Patent claims to “[a] method for defining a personalized printed product using a data template that consists of at least one graphical component” are not directed to an abstract idea, and thus should survive a motion to dismiss based on an allegation of patent-ineligible subject matter, says an Eastern District of Texas magistrate judge. Opal Run LLC v. C & A Marketing, Inc., Case No. 2:16-cv-0024-JRG-RSP (E.D. Texas, March 14, 2017). Applying the two-part Alice/Mayo test for patentability under 35 U.S.C. § 101, the court, relying heavily on Enfish, LLC v. Microsoft Corp., 822 F.3d 1327 (Fed. Cir. 2016), found that the claims were not directed to an abstract idea.
Representative claim 10 of U.S. Patent No. 6,704,120 recites:
A method for defining a personalized printed product using a data template that consists of at least one graphical component, said method comprising:
(a) generating a data template that identifies the graphical component;
(b) encoding, in said data template, an instruction to operate upon the graphical component; and
(c) providing an application program on a computer, said application program configured to interpret said data template and to operate upon the graphical component in accordance with said instruction encoded in said data template.
The claims at issue in Enfish, the court explained, were directed to an improved logical model for a database. Comparing claim 31 of the Enfish patent to claim 10 of the ’120 patent at issue here, the court stated
Claim 31 [at issue in Enfish] recites a method of configuring a memory according to a logical table. The claim then continues to specify in some detail the structure of said logical table, said structure being what improves the logical table over the prior art. Here, claim 10 has a similar claim structure. Claim 10 recites a method for defining a personalized printed product using a data template, and then the sets out a number of structural and functional requirements for said data template element, said requirements constituting the improvement over the prior art.

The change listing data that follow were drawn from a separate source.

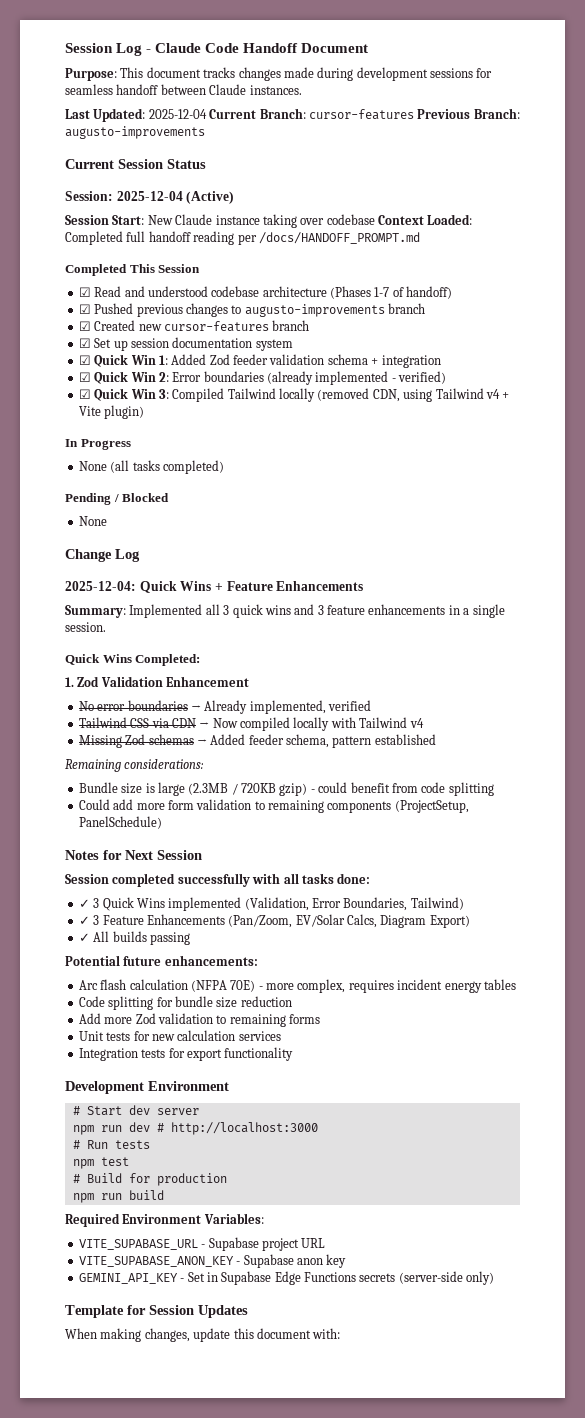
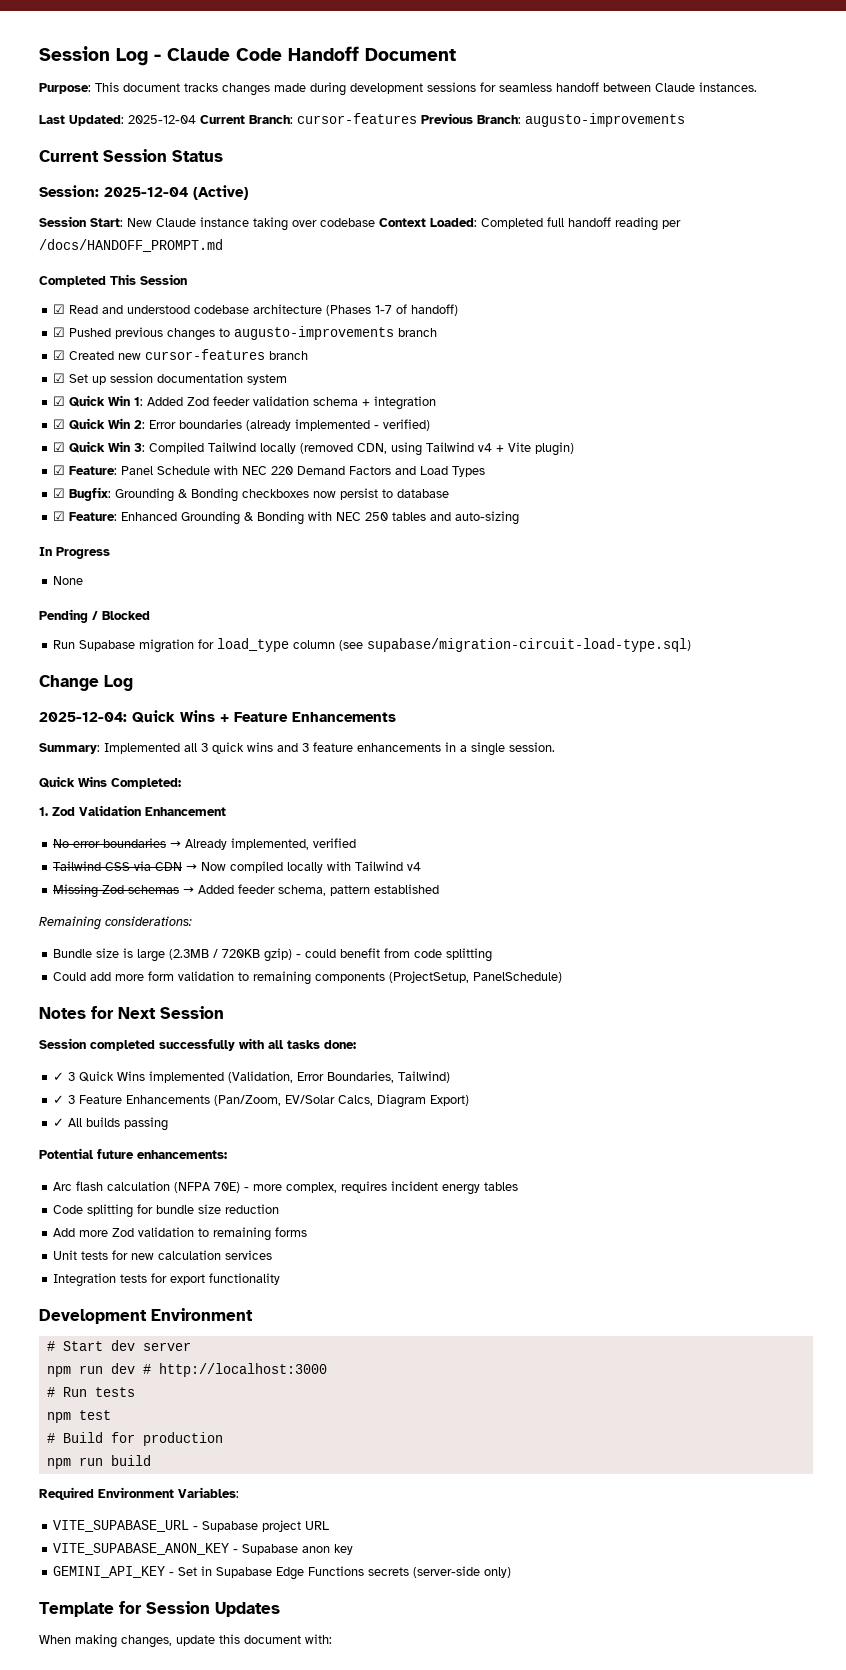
+ ☑ Feature: Panel Schedule with NEC 220 Demand Factors and Load Types
+ ☑ Bugfix: Grounding & Bonding checkboxes now persist to database
+ ☑ Feature: Enhanced Grounding & Bonding with NEC 250 tables and auto-sizing
- None (all tasks completed)
+ None
  Pending / Blocked
- None
+ Run Supabase migration for load_type column (see supabase/migration-circuit-load-type.sql)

What was claimed here was “a new and improved data template” with “structural improvements,” and “not merely the use of prior art data templates to further an abstract idea or concept.” Thus, the claim was not directed to an abstract idea, and the court did not need to even consider the second prong of the Alice analysis.
Lessons
The ’120 patent may have claimed an improved data template, but there was no discussion of whether the data template improved the functioning of a computer. And I thought that was the touchstone of Enfish – that the claimed data structure improved the operation of the machine. So has Enfish turned into that patent monster, a nose of wax to be twisted this way and that?